まぁ? 確かに? 最後に会ったのは僕の上京前ですけど、長い黒髪の女の子らしい子で可愛かったのは覚えてますし、お母さんと一緒に実家によく遊びに来ては遊び相手をさせられたのも覚えてますが……それにしても10年近く会ってないのに、いきなりアルバイトも無いでしょう。


それにアルバイトもリコくん1人居れば充分なんですが……とにかく、この男の子に手紙返しときますか。

きっと彼、チサちゃんの彼氏か何かでしょう?

そりゃ大学生の彼女が得体の知れないメガネ屋のバイトなんて嫌でしょうから、安心させてあげたいですね。

こういう時こそ大人の余裕ですよ。


「手紙……わざわざ持ってきてくれてありがとうね。でも大丈夫、チサちゃんはウチで雇わないからさ、キミも安心してくれていいよ」


決まった。

それとなく余裕を見せつつ、僕とチサちゃんの関係性の潔白をフォロー、これでもしチサちゃん自身が「えー、おじさんが10年前の知り合いの店で働けって言ってきたのー、彼氏ー、キモイからボコってきてー」とか会話しててもセーフ。

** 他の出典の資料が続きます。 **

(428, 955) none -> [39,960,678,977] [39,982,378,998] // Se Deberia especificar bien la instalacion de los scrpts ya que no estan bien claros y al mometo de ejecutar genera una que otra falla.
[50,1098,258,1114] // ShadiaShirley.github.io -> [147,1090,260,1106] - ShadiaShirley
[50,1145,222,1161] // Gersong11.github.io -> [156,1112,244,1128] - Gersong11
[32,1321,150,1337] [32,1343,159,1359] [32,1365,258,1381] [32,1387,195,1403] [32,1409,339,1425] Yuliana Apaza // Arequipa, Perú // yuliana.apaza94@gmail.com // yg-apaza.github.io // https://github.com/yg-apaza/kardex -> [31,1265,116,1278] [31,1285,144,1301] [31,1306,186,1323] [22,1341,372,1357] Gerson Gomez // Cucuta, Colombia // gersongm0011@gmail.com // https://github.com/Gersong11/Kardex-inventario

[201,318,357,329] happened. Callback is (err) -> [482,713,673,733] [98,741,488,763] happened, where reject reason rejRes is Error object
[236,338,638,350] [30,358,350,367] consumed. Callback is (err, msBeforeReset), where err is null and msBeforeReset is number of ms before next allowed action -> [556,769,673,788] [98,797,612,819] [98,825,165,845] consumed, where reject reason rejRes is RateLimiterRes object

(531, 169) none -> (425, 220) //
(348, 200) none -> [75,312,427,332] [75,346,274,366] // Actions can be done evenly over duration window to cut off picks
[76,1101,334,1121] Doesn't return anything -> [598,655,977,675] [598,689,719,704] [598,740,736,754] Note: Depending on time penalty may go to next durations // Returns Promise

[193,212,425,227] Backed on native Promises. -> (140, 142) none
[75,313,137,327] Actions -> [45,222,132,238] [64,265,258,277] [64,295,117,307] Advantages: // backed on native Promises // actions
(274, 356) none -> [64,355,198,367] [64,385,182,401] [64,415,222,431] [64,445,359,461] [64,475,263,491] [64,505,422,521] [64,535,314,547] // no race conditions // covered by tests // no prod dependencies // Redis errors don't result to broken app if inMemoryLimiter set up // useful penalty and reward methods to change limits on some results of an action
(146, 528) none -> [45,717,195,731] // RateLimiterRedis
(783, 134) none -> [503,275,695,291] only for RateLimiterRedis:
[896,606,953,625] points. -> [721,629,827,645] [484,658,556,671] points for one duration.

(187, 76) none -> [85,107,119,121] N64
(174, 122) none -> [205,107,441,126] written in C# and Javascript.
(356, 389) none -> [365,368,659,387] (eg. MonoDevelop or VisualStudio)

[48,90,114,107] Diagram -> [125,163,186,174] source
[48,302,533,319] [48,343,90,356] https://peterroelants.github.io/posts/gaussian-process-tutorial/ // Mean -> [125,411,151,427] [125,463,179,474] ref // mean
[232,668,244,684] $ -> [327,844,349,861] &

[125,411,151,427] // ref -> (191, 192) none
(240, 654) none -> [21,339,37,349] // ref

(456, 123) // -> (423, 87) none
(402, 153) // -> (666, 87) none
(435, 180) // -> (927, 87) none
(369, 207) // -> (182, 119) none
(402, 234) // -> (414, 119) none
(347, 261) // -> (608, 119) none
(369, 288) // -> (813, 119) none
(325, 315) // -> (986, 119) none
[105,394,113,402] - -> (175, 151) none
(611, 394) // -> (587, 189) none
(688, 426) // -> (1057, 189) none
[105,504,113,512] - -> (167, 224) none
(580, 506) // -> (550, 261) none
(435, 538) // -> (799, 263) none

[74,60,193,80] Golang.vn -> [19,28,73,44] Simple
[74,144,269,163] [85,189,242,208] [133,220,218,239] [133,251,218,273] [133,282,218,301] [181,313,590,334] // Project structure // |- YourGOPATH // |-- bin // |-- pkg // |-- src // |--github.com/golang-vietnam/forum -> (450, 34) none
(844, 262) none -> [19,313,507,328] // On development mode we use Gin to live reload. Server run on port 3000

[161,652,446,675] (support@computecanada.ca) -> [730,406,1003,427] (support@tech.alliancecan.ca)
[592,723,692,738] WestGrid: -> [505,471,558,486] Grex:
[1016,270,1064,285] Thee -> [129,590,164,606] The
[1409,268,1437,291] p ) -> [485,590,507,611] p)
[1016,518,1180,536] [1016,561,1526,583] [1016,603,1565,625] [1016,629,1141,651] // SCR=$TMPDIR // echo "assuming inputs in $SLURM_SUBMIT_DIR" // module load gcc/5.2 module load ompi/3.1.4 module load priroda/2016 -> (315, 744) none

彼氏側も彼女に良いところ見せたいでしょうから? 「俺がぁ1発で断って来てやったよ? 見直したろぉ?」ってのが成立するって寸法です。

僕は大人の余裕、チサちゃんは女子としてチヤホヤ、この彼氏くんは良いところを見せれる、これぞ三方一両得! 全員損をしない! 完璧です!


「……なんで」


……予想外の返答です。

これは自分の可愛い彼女を安く扱われたから怒ってる……と言うとこですか。

フォロー、フォローしないと大人の余裕ですよ! 大人の余裕。


「……いや、それはあれですよ? ウチとしてはチサちゃんに入ってもらえたら? 店が華やぎますし、シフトも助かりますし万々歳ですからお願いしたい気持ちですが、チサちゃんは可愛いですし頭も良い、引く手あまたでウチなんて選んでもらえませんから」


今度こそ最適解でしょう? ベストアンサーですよ。


「……ふーん」


「いやー、残念ですね。おじさんの頼みもありますし、是非お願いしたかったんですが……いやー残念です」


「……やる! 」


「へ? 」


そう言って小柄な彼は、僕にグッと顔を近づけてきました。


「アタシ、トシツグのとこで働く! 」


彼は小顔で、切れ長な瞳のリコくんとは逆のビー玉みたいな黒目。

つい、ありもしない長い黒髪の幻をそこに見ました。


「……もしかして……キミ、チサちゃん? 」


「うん! 」


やってしまいました。

最悪です。

男はしばしば見た目に騙されますが、パッケージ詐欺は本当にもう……世の中絶対騙される方より騙す方が悪いんです。

異世界のこととかなんて説明しよう……最悪だ。